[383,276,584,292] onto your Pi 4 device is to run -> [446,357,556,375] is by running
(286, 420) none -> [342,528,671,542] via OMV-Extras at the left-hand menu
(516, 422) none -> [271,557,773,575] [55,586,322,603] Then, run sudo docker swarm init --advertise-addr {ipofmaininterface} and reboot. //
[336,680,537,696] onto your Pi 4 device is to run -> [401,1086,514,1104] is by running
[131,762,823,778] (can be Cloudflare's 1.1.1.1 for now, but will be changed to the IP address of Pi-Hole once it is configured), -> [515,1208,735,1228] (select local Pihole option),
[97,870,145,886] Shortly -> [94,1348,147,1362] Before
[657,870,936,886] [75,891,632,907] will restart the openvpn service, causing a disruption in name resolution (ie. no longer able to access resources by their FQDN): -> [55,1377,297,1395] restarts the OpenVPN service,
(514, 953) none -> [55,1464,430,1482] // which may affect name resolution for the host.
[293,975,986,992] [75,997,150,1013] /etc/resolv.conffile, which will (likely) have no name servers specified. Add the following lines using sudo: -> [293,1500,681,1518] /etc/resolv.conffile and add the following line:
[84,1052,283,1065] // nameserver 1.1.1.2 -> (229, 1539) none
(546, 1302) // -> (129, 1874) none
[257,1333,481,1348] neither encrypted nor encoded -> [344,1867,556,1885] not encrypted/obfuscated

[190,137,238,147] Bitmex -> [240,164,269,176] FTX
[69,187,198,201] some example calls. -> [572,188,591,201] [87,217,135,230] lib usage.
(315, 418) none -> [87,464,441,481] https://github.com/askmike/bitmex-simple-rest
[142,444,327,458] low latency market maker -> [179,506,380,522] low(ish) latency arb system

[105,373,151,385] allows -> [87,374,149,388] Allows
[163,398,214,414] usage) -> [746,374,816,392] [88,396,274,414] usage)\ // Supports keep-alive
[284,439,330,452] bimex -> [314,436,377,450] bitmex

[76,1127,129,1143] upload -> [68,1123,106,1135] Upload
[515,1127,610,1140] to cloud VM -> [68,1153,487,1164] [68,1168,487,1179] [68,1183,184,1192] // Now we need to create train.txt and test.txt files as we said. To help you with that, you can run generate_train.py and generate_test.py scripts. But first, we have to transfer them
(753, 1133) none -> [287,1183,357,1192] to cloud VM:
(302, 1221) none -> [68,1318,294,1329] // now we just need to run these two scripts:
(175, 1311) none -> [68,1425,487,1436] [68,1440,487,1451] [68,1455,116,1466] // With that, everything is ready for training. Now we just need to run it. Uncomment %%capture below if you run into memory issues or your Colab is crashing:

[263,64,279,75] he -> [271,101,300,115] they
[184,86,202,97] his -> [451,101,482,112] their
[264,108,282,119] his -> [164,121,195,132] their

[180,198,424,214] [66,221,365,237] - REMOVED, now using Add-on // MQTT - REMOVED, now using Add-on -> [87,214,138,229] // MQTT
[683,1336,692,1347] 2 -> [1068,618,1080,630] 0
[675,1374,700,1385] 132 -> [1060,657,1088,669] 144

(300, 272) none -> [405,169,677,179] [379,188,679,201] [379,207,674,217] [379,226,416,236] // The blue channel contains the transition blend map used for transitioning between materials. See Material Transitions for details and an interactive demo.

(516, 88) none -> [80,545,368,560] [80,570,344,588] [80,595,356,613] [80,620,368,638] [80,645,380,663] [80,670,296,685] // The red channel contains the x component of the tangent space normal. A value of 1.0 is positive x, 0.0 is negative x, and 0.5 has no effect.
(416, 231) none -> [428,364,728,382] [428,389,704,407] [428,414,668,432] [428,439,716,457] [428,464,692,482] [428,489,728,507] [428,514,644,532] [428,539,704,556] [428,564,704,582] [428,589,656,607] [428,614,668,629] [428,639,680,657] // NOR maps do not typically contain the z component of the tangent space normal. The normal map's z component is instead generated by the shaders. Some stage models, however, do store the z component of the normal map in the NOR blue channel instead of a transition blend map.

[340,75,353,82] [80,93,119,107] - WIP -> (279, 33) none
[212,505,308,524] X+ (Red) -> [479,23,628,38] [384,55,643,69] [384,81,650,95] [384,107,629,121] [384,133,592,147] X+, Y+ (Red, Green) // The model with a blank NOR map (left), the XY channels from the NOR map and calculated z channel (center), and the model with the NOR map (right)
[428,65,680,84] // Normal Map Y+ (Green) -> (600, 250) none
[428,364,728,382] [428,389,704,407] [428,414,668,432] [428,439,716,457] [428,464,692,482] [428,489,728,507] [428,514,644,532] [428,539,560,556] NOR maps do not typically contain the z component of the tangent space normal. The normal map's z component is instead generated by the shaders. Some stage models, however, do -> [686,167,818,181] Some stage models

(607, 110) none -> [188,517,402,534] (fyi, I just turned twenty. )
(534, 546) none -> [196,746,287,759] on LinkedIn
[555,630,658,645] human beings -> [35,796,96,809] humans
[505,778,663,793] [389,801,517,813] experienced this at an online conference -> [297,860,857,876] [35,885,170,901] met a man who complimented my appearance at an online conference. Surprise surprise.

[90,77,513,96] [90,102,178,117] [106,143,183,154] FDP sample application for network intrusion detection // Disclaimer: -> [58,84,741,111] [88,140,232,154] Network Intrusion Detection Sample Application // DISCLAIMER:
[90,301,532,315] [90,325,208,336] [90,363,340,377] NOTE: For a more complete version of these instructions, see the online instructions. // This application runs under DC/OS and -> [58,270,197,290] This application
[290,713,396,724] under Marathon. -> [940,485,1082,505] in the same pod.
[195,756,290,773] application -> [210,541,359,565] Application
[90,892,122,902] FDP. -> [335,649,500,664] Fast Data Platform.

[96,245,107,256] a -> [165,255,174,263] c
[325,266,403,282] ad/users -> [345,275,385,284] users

ASSIGNMENT. Give an exact copy of every line from the one holding "[555,630,658,645] human beings" through the end of the records, both included, and no other lines.

SOLVED PROBLEM.
[555,630,658,645] human beings -> [35,796,96,809] humans
[505,778,663,793] [389,801,517,813] experienced this at an online conference -> [297,860,857,876] [35,885,170,901] met a man who complimented my appearance at an online conference. Surprise surprise.

[90,77,513,96] [90,102,178,117] [106,143,183,154] FDP sample application for network intrusion detection // Disclaimer: -> [58,84,741,111] [88,140,232,154] Network Intrusion Detection Sample Application // DISCLAIMER:
[90,301,532,315] [90,325,208,336] [90,363,340,377] NOTE: For a more complete version of these instructions, see the online instructions. // This application runs under DC/OS and -> [58,270,197,290] This application
[290,713,396,724] under Marathon. -> [940,485,1082,505] in the same pod.
[195,756,290,773] application -> [210,541,359,565] Application
[90,892,122,902] FDP. -> [335,649,500,664] Fast Data Platform.

[96,245,107,256] a -> [165,255,174,263] c
[325,266,403,282] ad/users -> [345,275,385,284] users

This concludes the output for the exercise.